基於二維平面彈性理論和複變理論的概念下，本文主要研究在遠端均勻機械力和熱流負載下對稱翼型裂紋和對稱唇形裂紋之應力強度因子及破裂角度分析。透過保角應射法，將對稱翼型及對稱唇形裂紋轉換成同心圓孔洞，並利用溫度函數和應力函數求解相關的邊界條件問題。透過引入輔助函數和解析連續的概念，可以求得對稱翼型和對稱唇形裂紋尖端的應力強度因子。求得應力強度因子後，便可透過應變能理論計算出裂紋的破裂角度。應力強度因子和破裂角度的大小取決於機械力和熱流組合的不同，其中某些組合會導致應力強度因子和破裂角度變大。本文提供了不同負載下的應力強度因子以及破壞角度並以圖表表示之。

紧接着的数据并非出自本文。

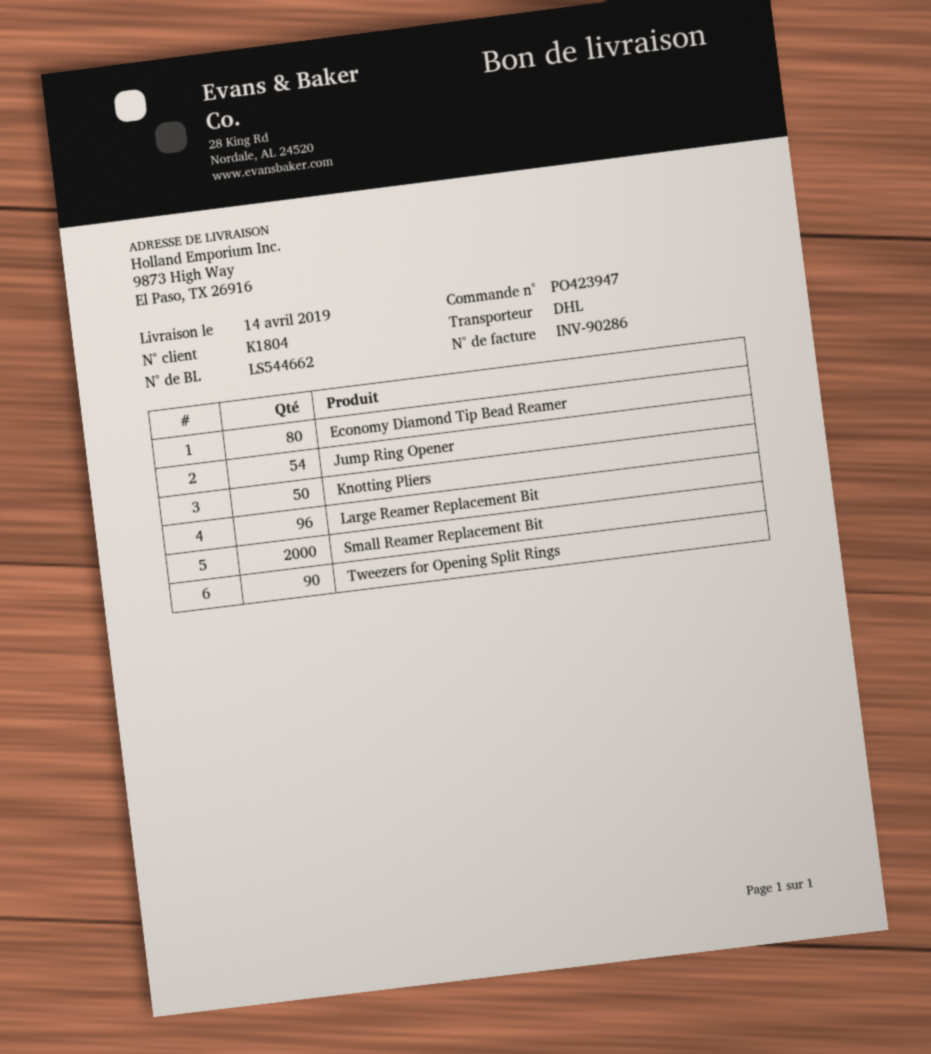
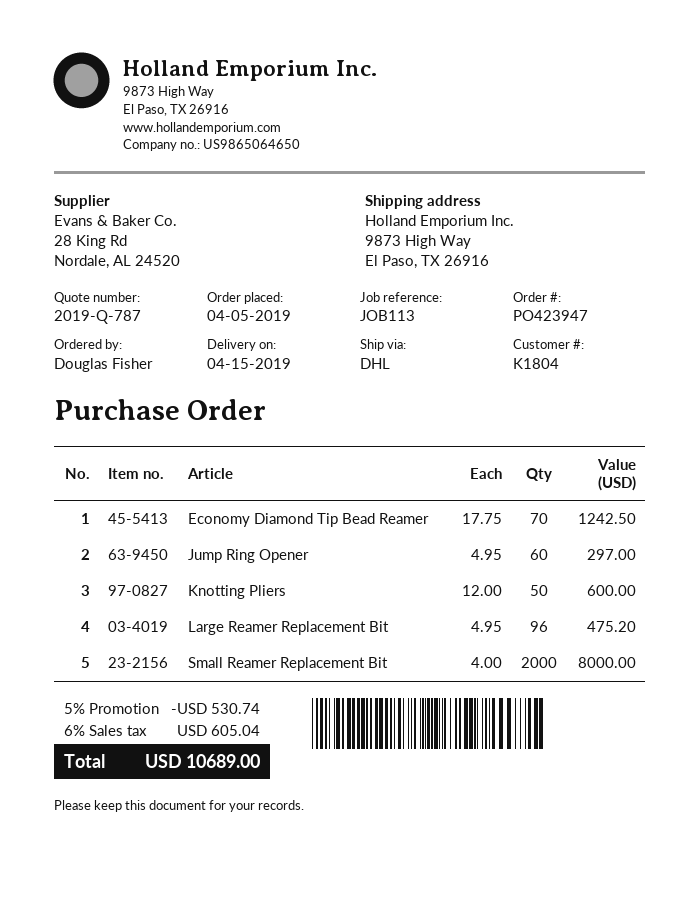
delivery date: 2019-04-14 -> 2019-04-15
Economy Diamond Tip Bead Reamer: 80 -> 70
Jump Ring Opener: 54 -> 60
Tweezers for Opening Split Rings: 90 -> none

Based on the two-dimensional isotropic elasticity and complex variable theory, a general analytical solution for a symmetric airfoil crack and a symmetric lip crack embedded in an infinite plate under a remote uniform mechanical loading and heat flow is provided in this article. According to the method of conformal mapping, a symmetric airfoil crack and a symmetric lip crack are mapped onto a unit circle and both the temperature and stress potentials are used to solve the relevant boundary value problems. Based on the auxiliary function and the analytical continuation theorem, the stress intensity factors (SIFs) at the symmetric airfoil crack tip and symmetric lip crack tip can be obtained analytically. After the SIFs are obtained, the fracture angle of the crack can be determined by using the strain energy density criterion. The obtained results of SIFs and fracture angle are found to be dependent of the magnitude of mechanical and thermal load. For some combinations of mechanical and thermal load, the SIFs will take a maximum value representing the most dangerous situation and the corresponding fracture angle will also be obtained and discussed in detail.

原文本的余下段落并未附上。